# EXERCISE BRIEF
Could all of the entries be written out exactly, with any pictures omitted?

--- EXTRACTED ENTRIES ---

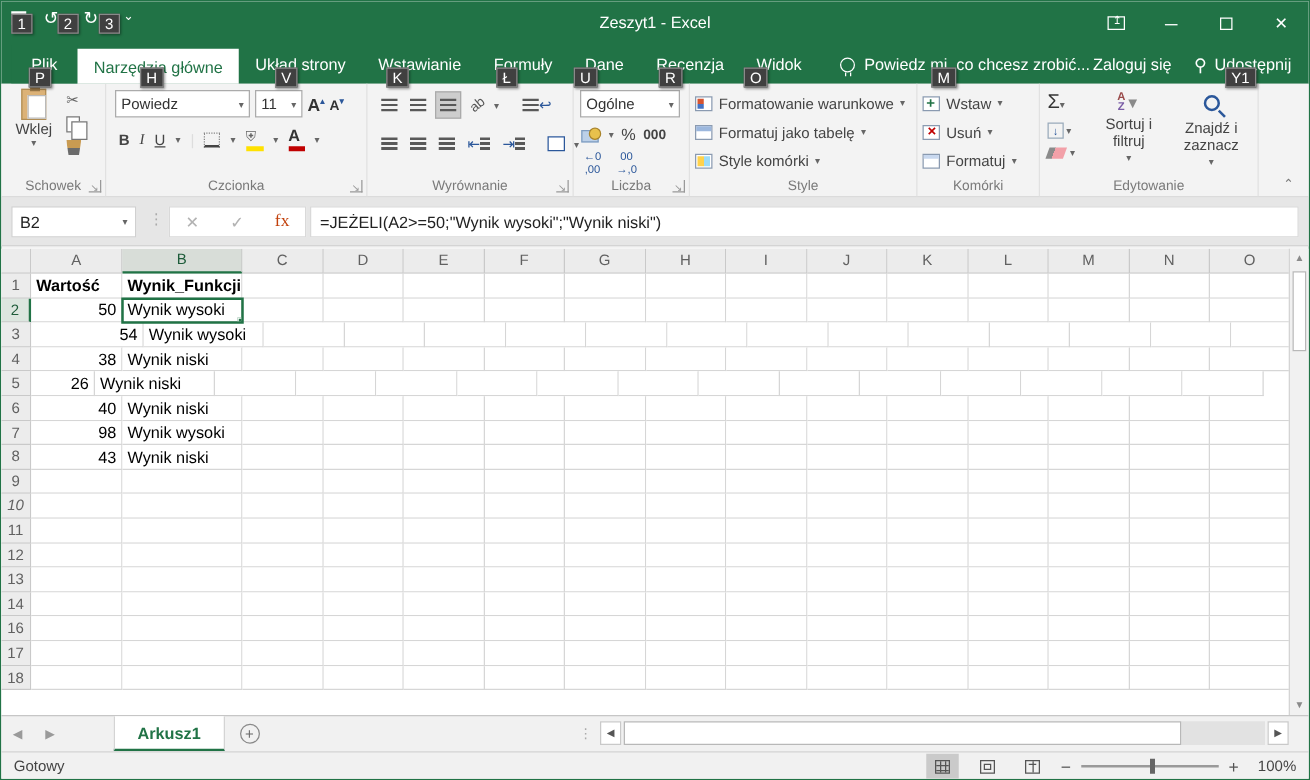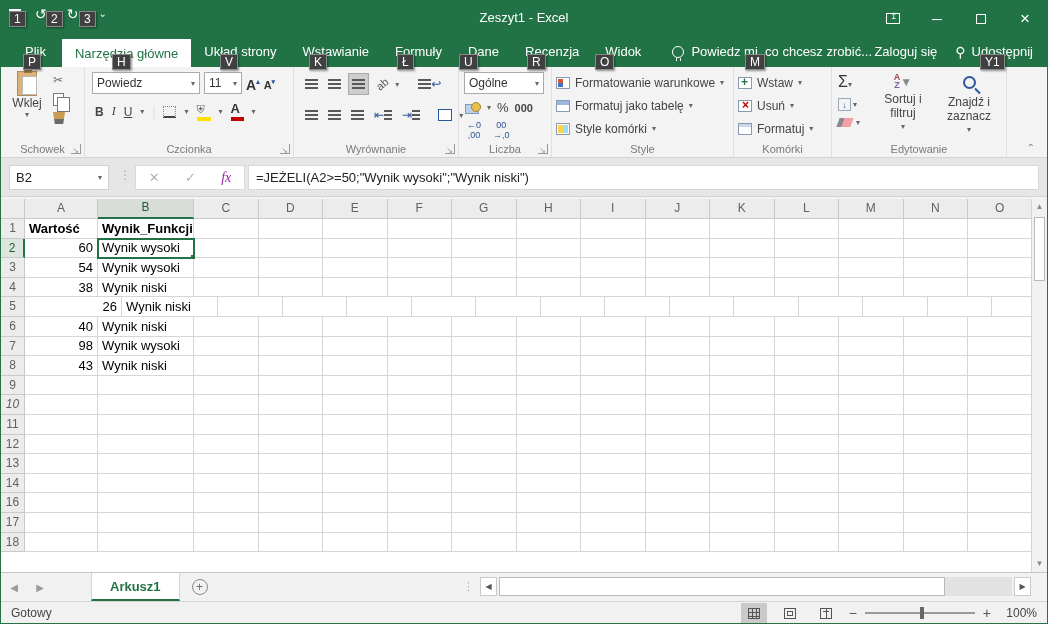--- a/index.html
+++ b/index.html
@@ -65,7 +65,7 @@
   #fbdots { position:absolute; left:118px; top:10px; color:#aaa; font-size:12px; letter-spacing:1px; }
   #fbbtns { position:absolute; left:134px; top:7px; width:110px; height:25px; background:#fff; border:1px solid #d9d9d9; display:flex; align-items:center; justify-content:space-around; }
   #fbbtns .gray { color:#b3b3b3; font-size:13px; }
-  #fxlbl { font-family:"Liberation Serif", serif; font-style:italic; font-size:14px; color:#a21caf; }
+  #fxlbl { font-family:"Liberation Serif", serif; font-size:14px; color:#c2410c; }
   #formulafield { position:absolute; left:247px; top:7px; right:8px; height:25px; background:#fff; border:1px solid #d9d9d9; display:flex; align-items:center; padding:0 7px; font-size:13px; color:#222; white-space:nowrap; overflow:hidden; }
   
   #grid { position:absolute; left:0; top:198px; width:1032px; height:373px; background:#fff; overflow:hidden; font-size:13px; }

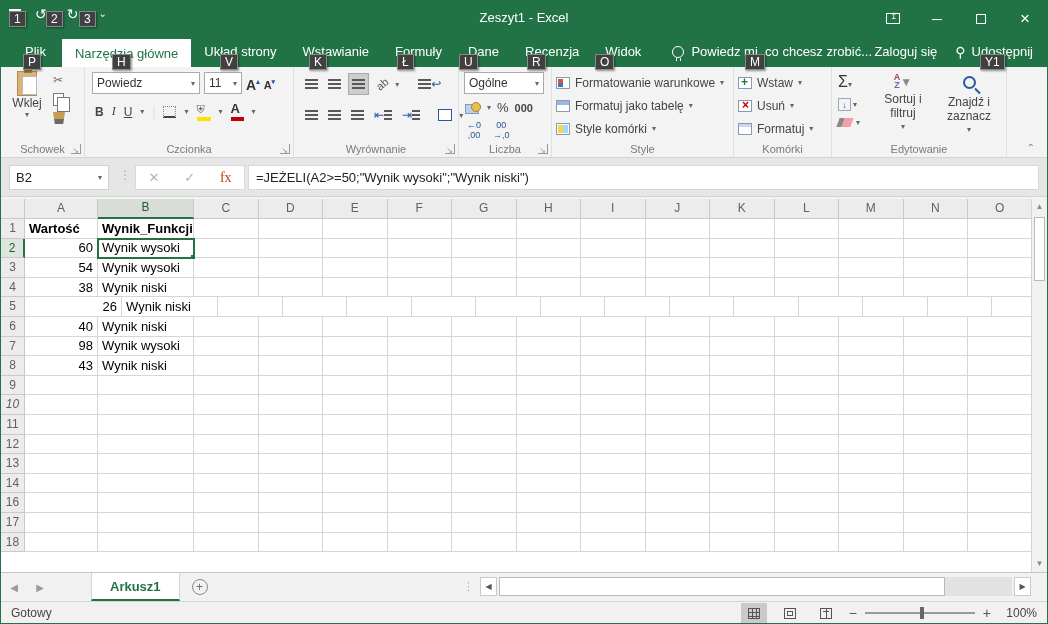--- a/index.html
+++ b/index.html
@@ -419,7 +419,7 @@
       </div>
       <div class="grow" style="height: 19.6px;">
         <div class="rhdr selrow" style="line-height: 19px;">2</div>
-        <div class="cell num" style="width: 73px;">60</div>
+        <div class="cell num" style="width: 73px;">50</div>
         <div class="cell active" style="width: 96px;">Wynik wysoki<div class="fillhandle"></div></div>
         <div class="cell" style="width: 64.5px;"></div>
         <div class="cell" style="width: 64.5px;"></div>

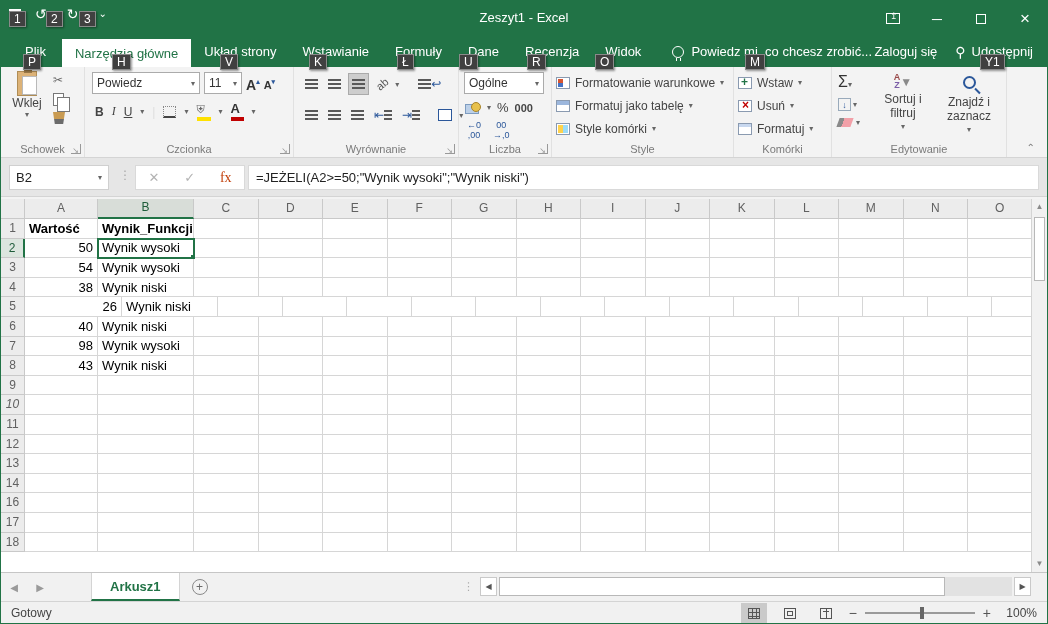--- a/index.html
+++ b/index.html
@@ -437,7 +437,7 @@
       </div>
       <div class="grow" style="height: 19.6px;">
         <div class="rhdr" style="line-height: 19px;">3</div>
-        <div class="cell num" style="width: 73px;">54</div>
+        <div class="cell num" style="width: 90px;">54</div>
         <div class="cell" style="width: 96px;">Wynik wysoki</div>
         <div class="cell" style="width: 64.5px;"></div>
         <div class="cell" style="width: 64.5px;"></div>

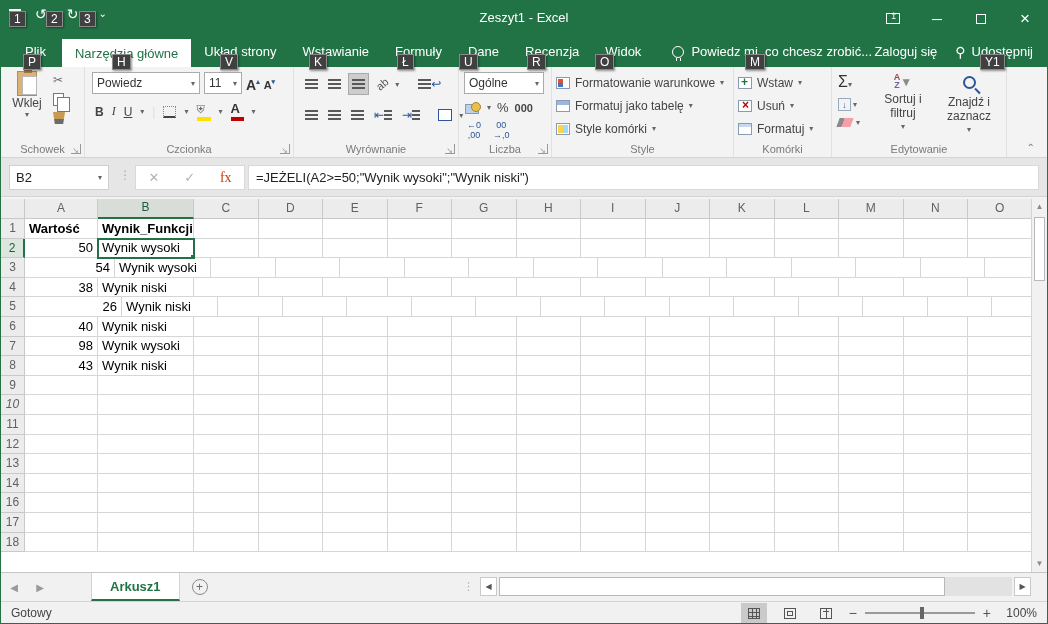--- a/index.html
+++ b/index.html
@@ -473,7 +473,7 @@
       </div>
       <div class="grow" style="height: 19.6px;">
         <div class="rhdr" style="line-height: 19px;">5</div>
-        <div class="cell num" style="width: 97px;">26</div>
+        <div class="cell num" style="width: 51px;">26</div>
         <div class="cell" style="width: 96px;">Wynik niski</div>
         <div class="cell" style="width: 64.5px;"></div>
         <div class="cell" style="width: 64.5px;"></div>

---

# RESPONSE TO THIS TASK
--- a/index.html
+++ b/index.html
@@ -65,7 +65,7 @@
   #fbdots { position:absolute; left:118px; top:10px; color:#aaa; font-size:12px; letter-spacing:1px; }
   #fbbtns { position:absolute; left:134px; top:7px; width:110px; height:25px; background:#fff; border:1px solid #d9d9d9; display:flex; align-items:center; justify-content:space-around; }
   #fbbtns .gray { color:#b3b3b3; font-size:13px; }
-  #fxlbl { font-family:"Liberation Serif", serif; font-style:italic; font-size:14px; color:#a21caf; }
+  #fxlbl { font-family:"Liberation Serif", serif; font-size:14px; color:#c2410c; }
   #formulafield { position:absolute; left:247px; top:7px; right:8px; height:25px; background:#fff; border:1px solid #d9d9d9; display:flex; align-items:center; padding:0 7px; font-size:13px; color:#222; white-space:nowrap; overflow:hidden; }
   
   #grid { position:absolute; left:0; top:198px; width:1032px; height:373px; background:#fff; overflow:hidden; font-size:13px; }

--- a/index.html
+++ b/index.html
@@ -419,7 +419,7 @@
       </div>
       <div class="grow" style="height: 19.6px;">
         <div class="rhdr selrow" style="line-height: 19px;">2</div>
-        <div class="cell num" style="width: 73px;">60</div>
+        <div class="cell num" style="width: 73px;">50</div>
         <div class="cell active" style="width: 96px;">Wynik wysoki<div class="fillhandle"></div></div>
         <div class="cell" style="width: 64.5px;"></div>
         <div class="cell" style="width: 64.5px;"></div>

--- a/index.html
+++ b/index.html
@@ -437,7 +437,7 @@
       </div>
       <div class="grow" style="height: 19.6px;">
         <div class="rhdr" style="line-height: 19px;">3</div>
-        <div class="cell num" style="width: 73px;">54</div>
+        <div class="cell num" style="width: 90px;">54</div>
         <div class="cell" style="width: 96px;">Wynik wysoki</div>
         <div class="cell" style="width: 64.5px;"></div>
         <div class="cell" style="width: 64.5px;"></div>

--- a/index.html
+++ b/index.html
@@ -473,7 +473,7 @@
       </div>
       <div class="grow" style="height: 19.6px;">
         <div class="rhdr" style="line-height: 19px;">5</div>
-        <div class="cell num" style="width: 97px;">26</div>
+        <div class="cell num" style="width: 51px;">26</div>
         <div class="cell" style="width: 96px;">Wynik niski</div>
         <div class="cell" style="width: 64.5px;"></div>
         <div class="cell" style="width: 64.5px;"></div>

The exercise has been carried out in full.